Out of memory conditions (OOM) are one of our biggest pain points, so I just did a quick experiment with macOS to see how they are handling OOM.

I loaded about 200 memory heavy tabs in Firefox and kept a close look at memory usage.

(1/4)

Once my 16 GB of memory were filled up, with a good extra amount saved thanks to compression, macOS just started creating swapfiles. Memory pressure went from the green to the yellow area, things got a little bit sluggish when switching to the oldest tabs, but no major slowdowns or freezes of multiple seconds.

The more tabs were open, the more swap files got created. At some point the disk would fill up though.

(2/4)

With about 200 MB of disk space left, Firefox froze completely, and at the same time a window popped up telling me that Firefox and a few other apps were frozen (not killed!!!) by the system.

The window prompted to either kill the app or resume it. Pressing resume, Firefox continued running smoothly for a few seconds, until it got frozen again. Pressing resume again, I could quickly close a few tabs, and things worked fine again.

(3/4)

@verdre Not claiming to understand the details here, but it sounds quite feasible to make the oom daemon freeze some memory heavy cgroup instead of killing it. In Wayland compositors like Mutter we'd already detect that a corresponding window is frozen and show a close/wait dialog - doesn't sound *too* difficult to me to hook up some APIs to detect that the process has been frozen for a reason and offer to resume it :/

@rmader yup, I think all the things necessary are quite doable. Systemd could also dynamically create/remove swapfiles based on memory pressure (IIRC this was even discussed at some point).

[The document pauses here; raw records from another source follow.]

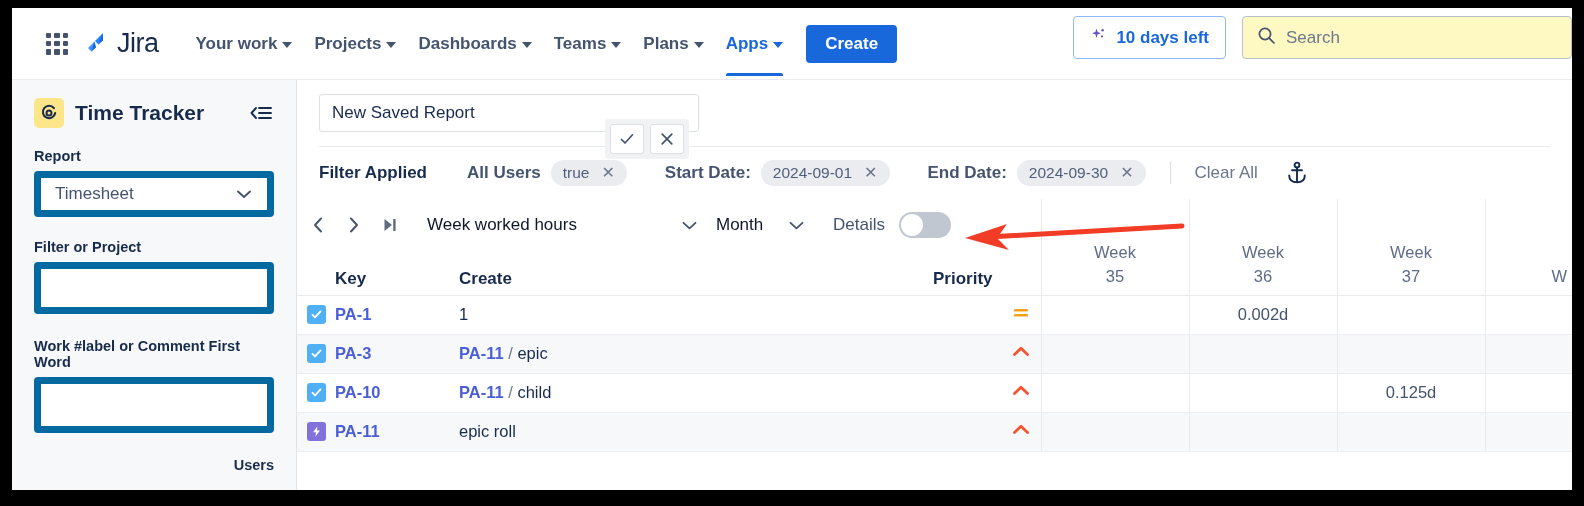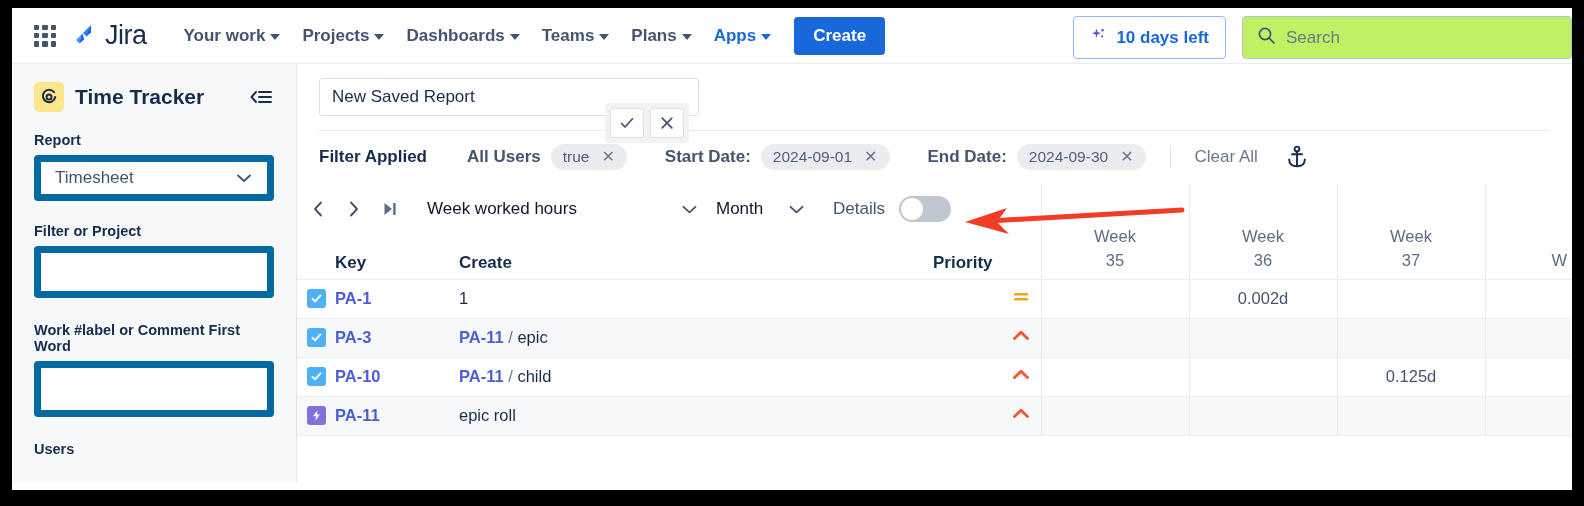"Jira" .topnav { height: 56px -> 72px; padding-left: 20px -> 32px }
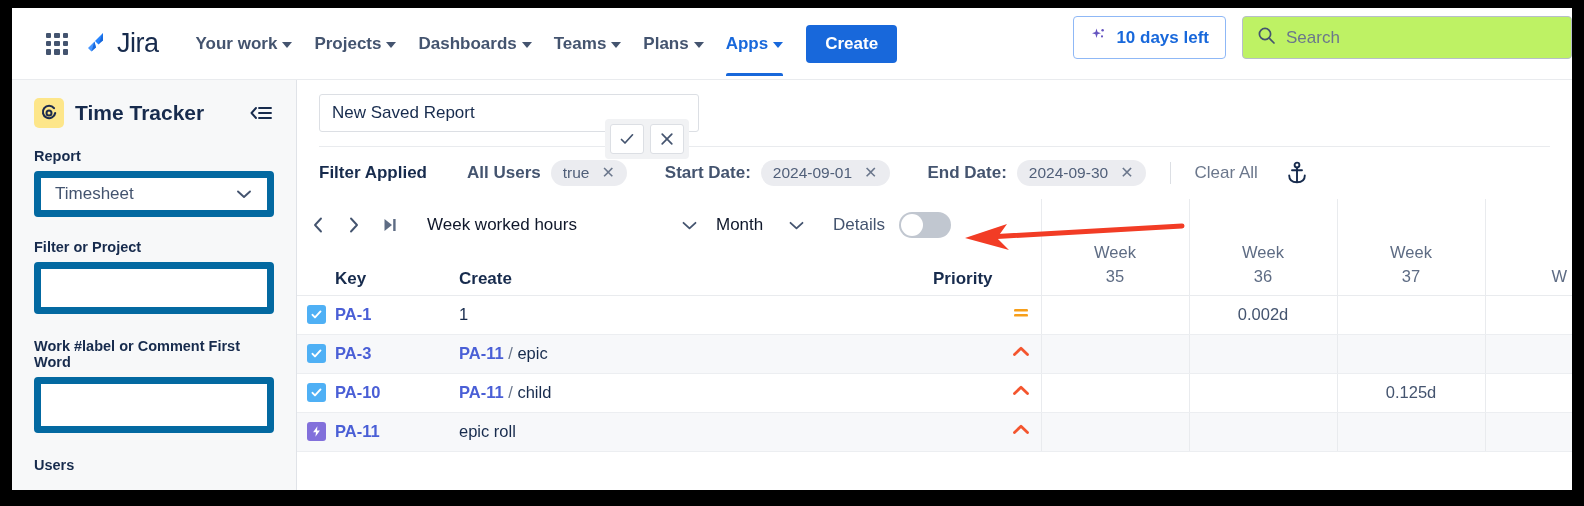"Search" .search-box { background: #bef264 -> #fef9c3 }
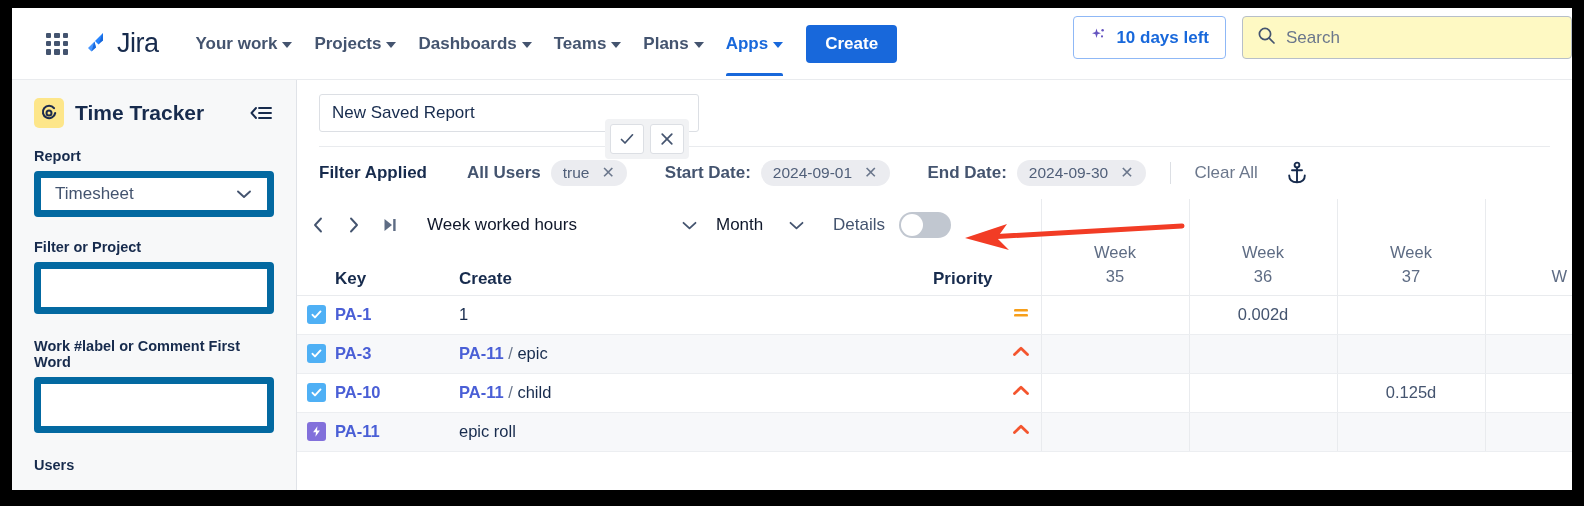"Users" .sb-cut { text-align: none -> right }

Probably the reason nobody does is that developers just don’t run into these issues, because they all get the beefiest machines with 64 gigs of ram :/

@verdre @rmader @fogti There is https://github.com/Tookmund/Swapspace but even it has some pretty nasty sharp edges
GitHub - Tookmund/Swapspace: A fork of Jeroen T. Vermeulen's excellent dynamic swap space manager

A fork of Jeroen T. Vermeulen's excellent dynamic swap space manager - Tookmund/Swapspace

GitHub
@dpk @rmader @fogti mmh interesting.. I guess this would be as far as you can get for the dynamic swap files if you want to avoid doing kernel work.